THE DATA:
*** Block opens ***
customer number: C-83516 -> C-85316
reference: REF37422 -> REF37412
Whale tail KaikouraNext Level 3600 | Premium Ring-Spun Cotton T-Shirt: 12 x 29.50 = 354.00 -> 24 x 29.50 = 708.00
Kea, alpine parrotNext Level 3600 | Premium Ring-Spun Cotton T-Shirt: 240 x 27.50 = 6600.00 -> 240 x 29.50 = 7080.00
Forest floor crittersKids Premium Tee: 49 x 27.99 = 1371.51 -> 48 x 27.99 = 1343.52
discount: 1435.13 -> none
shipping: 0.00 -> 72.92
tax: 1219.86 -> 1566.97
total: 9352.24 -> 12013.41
*** Block closes ***
TASK TO CARRY OUT: All lines with the word "Spun" are needed; pull them from the entries and copy each.

EXERCISE SOLUTION:
Whale tail KaikouraNext Level 3600 | Premium Ring-Spun Cotton T-Shirt: 12 x 29.50 = 354.00 -> 24 x 29.50 = 708.00
Kea, alpine parrotNext Level 3600 | Premium Ring-Spun Cotton T-Shirt: 240 x 27.50 = 6600.00 -> 240 x 29.50 = 7080.00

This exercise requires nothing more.